Reputation: 33
I have a large dataframe (my_DF) with 4 important columns: ID (1-->100), YEAR (2000, 2001, 2002, 2003, 2004, 2005), MONTH (January --> December), LENGHT (continuous values from 0.1 to 1.0). A thing like:
YEAR MONTH ID LENGHT
1 2000 january S1 0.2
2 2000 january S1 0.3
3 2000 january S1 0.1
4 2000 january S2 0.5
5 2000 january S2 0.3
6 2000 february S1 0.9
7 2000 february S1 0.4
8 2000 february S1 0.6
9 2000 february S3 0.4
10 2000 february S3 0.3
11 2000 march S1 0.7
...
I need to add a new column to the dataframe, filled with the median lenght for each unique situation, so for each ID, YEAR and MONTH values.
I succeded in obtain the values I was looking for, thanks to aggregate:
agg <- aggregate(my_DF["LENGHT"], by = list(my_DF$YEAR, my_DF$MONTH, my_DF$ID), median)
In this way I obtain the values I wanted, but, of course, this just create a new dataframe. I'm failing in finding a rapid way to paste the values of the dataframe "agg" in a new column of dataframe "my_DF", basing on the YEAR, MONTH and ID corrispondence.

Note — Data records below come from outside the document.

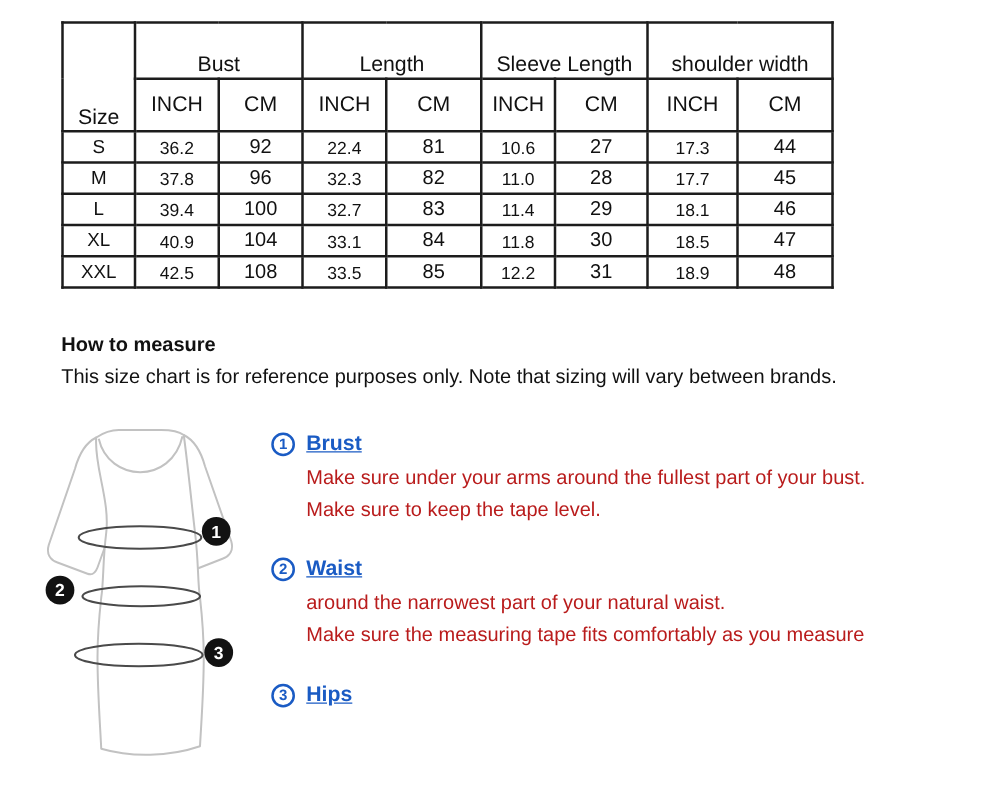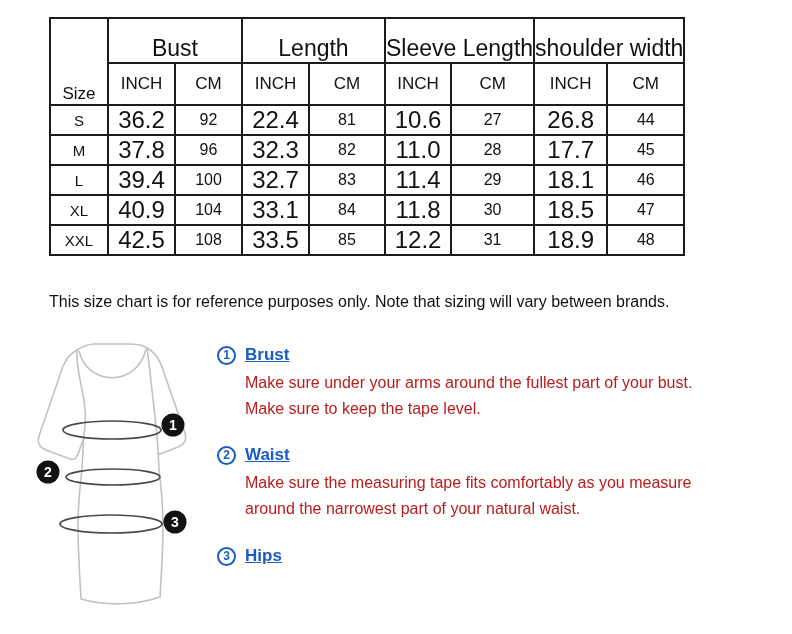--- a/index.html
+++ b/index.html
@@ -46,7 +46,7 @@
   .cell-group {
     vertical-align: bottom;
     font-weight: bold;
-    font-size: 23px;
+    font-size: 17px;
     padding-bottom: 3px;
   }
   .cell-unit { font-size: 17px; }

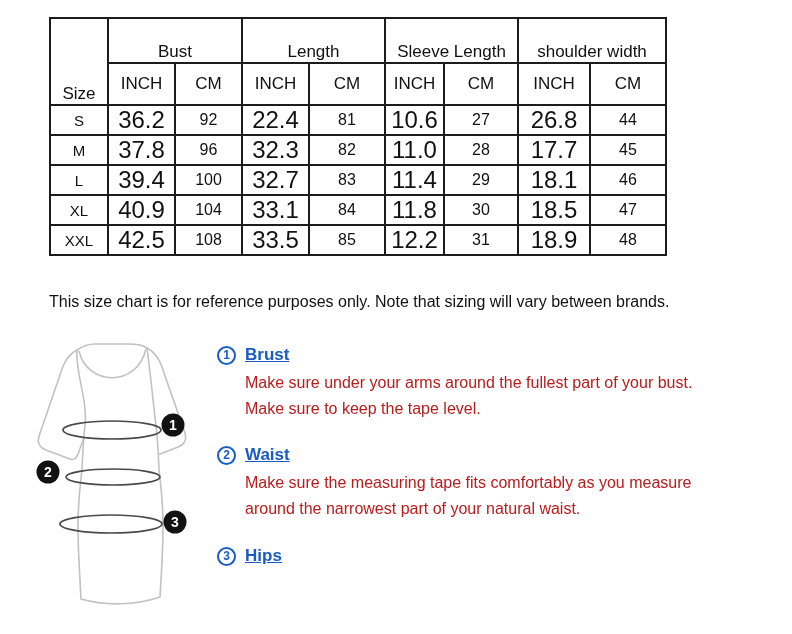--- a/index.html
+++ b/index.html
@@ -51,7 +51,7 @@
   }
   .cell-unit { font-size: 17px; }
   .cell-sizeval { font-weight: bold; font-size: 15px; }
-  .cell-inch { font-size: 24px; }
+  .cell-inch { font-size: 14px; }
   .cell-cm   { font-size: 16px; }
 
   

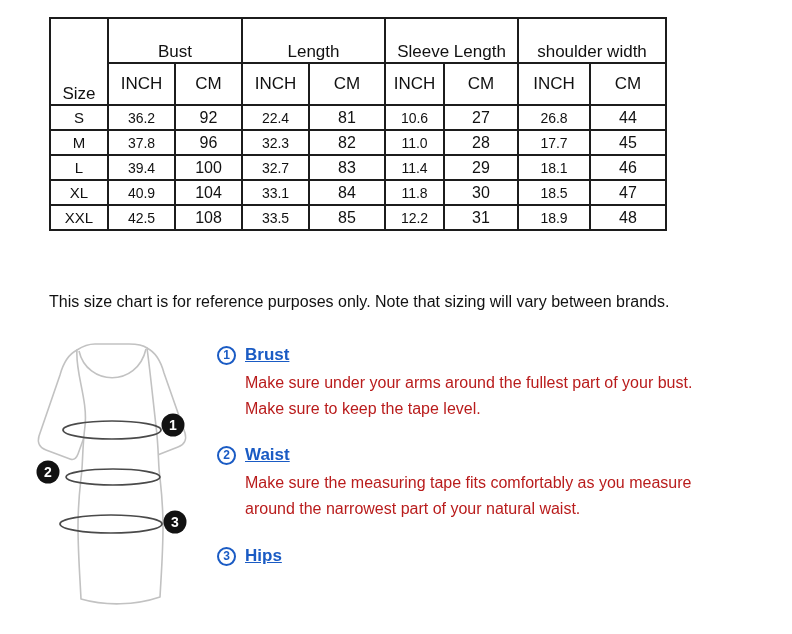--- a/index.html
+++ b/index.html
@@ -160,7 +160,7 @@
       <td class="cell-cm">81</td>
       <td class="cell-inch">10.6</td>
       <td class="cell-cm">27</td>
-      <td class="cell-inch">26.8</td>
+      <td class="cell-inch">17.3</td>
       <td class="cell-cm">44</td>
     </tr>
     <tr class="row-data">

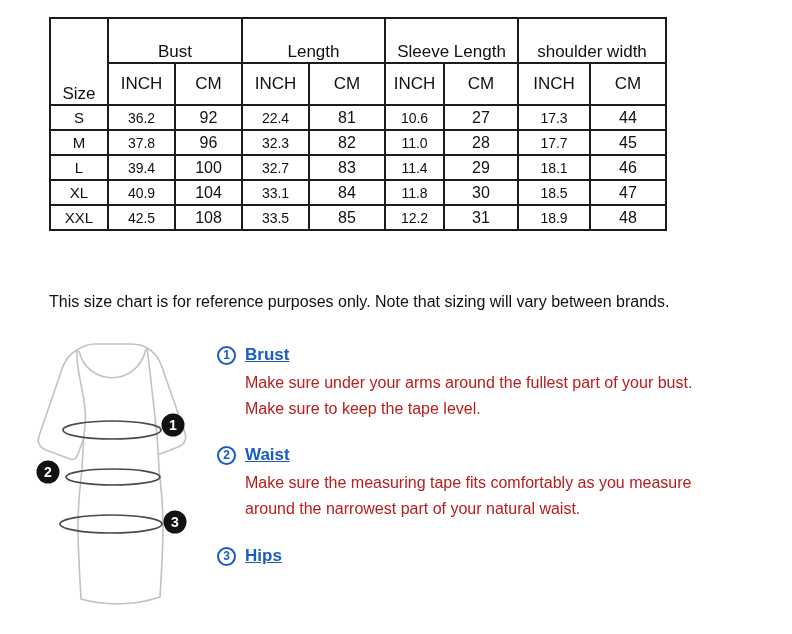--- a/index.html
+++ b/index.html
@@ -210,6 +210,7 @@
   </tbody>
     </table>
 
+  <div class="htm-title">How to measure</div>
   <div class="htm-subtitle">This size chart is for reference purposes only. Note that sizing will vary between brands.</div>
 
   <div class="dress-wrap">

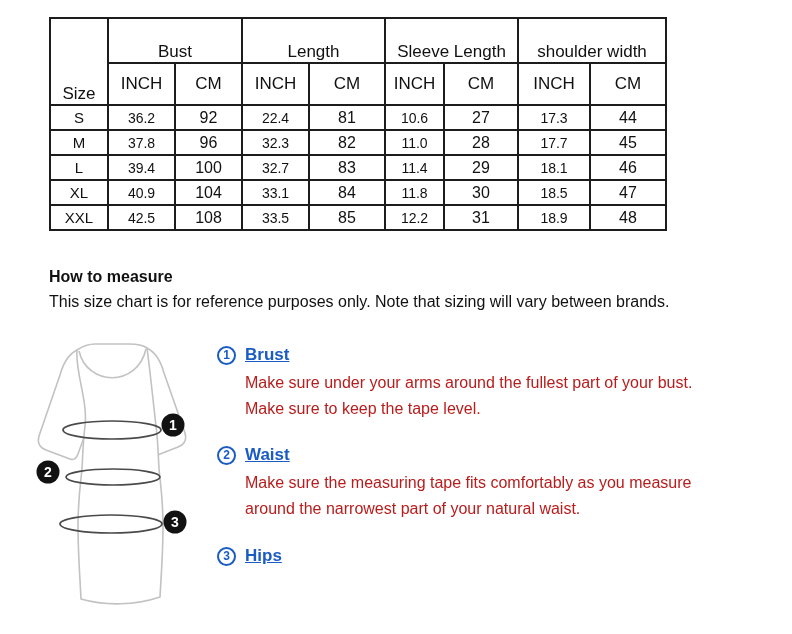--- a/index.html
+++ b/index.html
@@ -260,8 +260,8 @@
       <span class="section-label">Waist</span>
     </div>
     <div class="section-body">
+      <div>around the narrowest part of your natural waist.</div>
       <div>Make sure the measuring tape fits comfortably as you measure</div>
-      <div>around the narrowest part of your natural waist.</div>
     </div>
   </div>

For instance, I want obtain a thing like:
YEAR MONTH ID LENGHT MONTHLY_LENGHT_MEDIAN
1 2000 january S1 0.2 0.2
2 2000 january S1 0.3 0.2
3 2000 january S1 0.1 0.2
4 2000 january S2 0.5 0.4
5 2000 january S2 0.3 0.4
6 2000 february S1 0.9 0.6
7 2000 february S1 0.4 0.6
8 2000 february S1 0.6 0.6
9 2000 february S3 0.4 0.35
10 2000 february S3 0.3 0.35
11 2000 march S1 0.7 0.7
So, I'm wondering if a conditional command is suitable in my case (if, ifelse...).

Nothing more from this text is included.